Le traitement de l’ARN consiste à générer un ARNm mature (pour les gènes protéiques) ou un ARNt ou un ARNr afonctionnel à partir du transcrit primaire. Dans cette section, nous abordons d’abord le traitement du pré-ARNm, puis le traitement du pré-ARNr et du pré-ARNt.
Le traitement du pré-ARNm implique les étapes suivantes :
- Capping – ajouter du 7-méthylguanylate (m7G) à l’extrémité 5′.
- Polyadénylation – ajout d’une queue poly-A à l’extrémité 3′.
- Épissage – suppression des introns et jonction des exons.
Dans certains cas, l’édition de l’ARN est également impliquée.
Figure 5-A-1. La procédure de traitement de l’ARN pour les gènes protéiques.
5′-Capping
Le captage se produit peu après le début de la transcription. La structure chimique du « cap » est présentée dans la figure suivante, où le m7G est lié au premier nucléotide par une liaison spéciale 5′-5′ triphosphate. Chez la plupart des organismes, le premier nucléotide est méthylé au niveau du 2′-hydroxyle du ribose. Chez les vertébrés, ce second nucléotide est également méthylé.
Figure 5-A-2. Modifications à l’extrémité 5′.
3′-Polyadénylation
Un tronçon de résidus adénylate est ajouté à l’extrémité 3′. Le poly-Atail contient ~ 250 résidus A chez les mammifères, et ~ 100 chez les levures.
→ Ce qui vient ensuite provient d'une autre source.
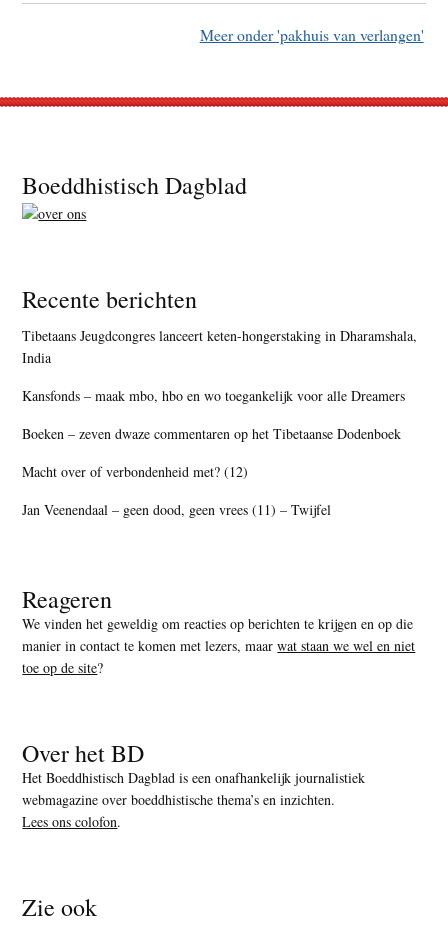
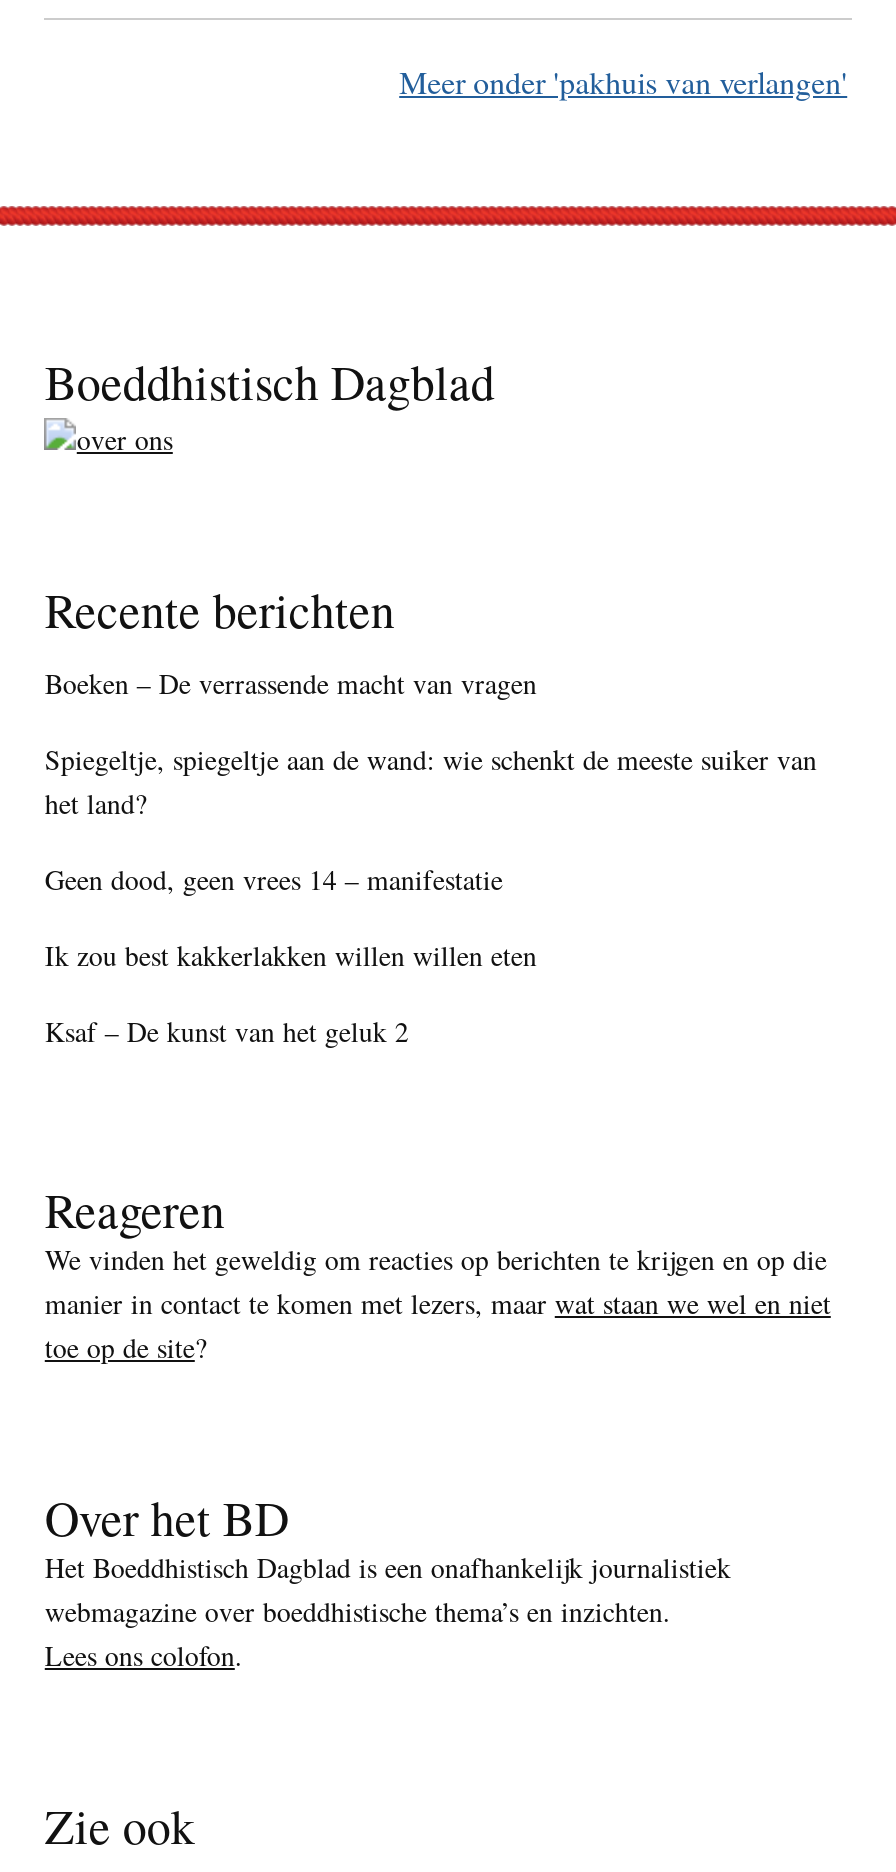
- Tibetaans Jeugdcongres lanceert keten-hongerstaking in Dharamshala,
- India
+ Boeken – De verrassende macht van vragen

- Kansfonds – maak mbo, hbo en wo toegankelijk voor alle Dreamers
+ Spiegeltje, spiegeltje aan de wand: wie schenkt de meeste suiker van
+ het land?

- Boeken – zeven dwaze commentaren op het Tibetaanse Dodenboek
+ Geen dood, geen vrees 14 – manifestatie

- Macht over of verbondenheid met? (12)
+ Ik zou best kakkerlakken willen willen eten

- Jan Veenendaal – geen dood, geen vrees (11) – Twijfel
+ Ksaf – De kunst van het geluk 2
Figure 5-A-3. Polyadénylation à l’extrémité 3′. Le signal majeur pour le clivage en 3′ est la séquence AAUAAA. Le clivage se produit à 10-35 nucléotides en aval de la séquence spécifique. Un deuxième signal est situé à environ 50 nucléotides en aval du site de clivage. Ce signal est une région riche en GU ou en U.
Traitement du pré-ARNr et du pré-ARNt
Le pré-ARNr nouvellement transcrit est un amas de trois ARNr : 18S, 5.8S et 28S chez les mammifères. Ils doivent être séparés pour devenir fonctionnels. Le pré-ARNr est synthétisé dans le nucléole. Le snRNA U3, les autres snRNA riches en U et leurs protéines associées dans le nucléole sont impliqués dans le clivage du pré-ARNr.
L’ARNr 5S est synthétisé dans le nucléoplasme. Il ne nécessite aucune transformation. Une fois l’ARNr 5S synthétisé, il va entrer dans le nulceolus pour se combiner avec les ARNr 28S et5,8S, formant ainsi la grande sous-unité du ribosome.
Le pré-ARNr nécessite une transformation importante pour devenir un ARNalt fonctionnel. Quatre types de modifications sont impliqués :
- Retrait d’un segment supplémentaire (~ 16 nucléotides) à l’extrémité 5′ par la RNase P.
- Retrait d’un intron (~ 14 nucléotides) dans la boucle anticodon par épissage.
- Remplacer deux résidus U à l’extrémité 3′ par l’ACC, qui se trouve dans tous les ARNt matures.
- Modifier certains résidus en bases caractéristiques, par ex, l’inosine, la dihydrouridine et la pseudouridine.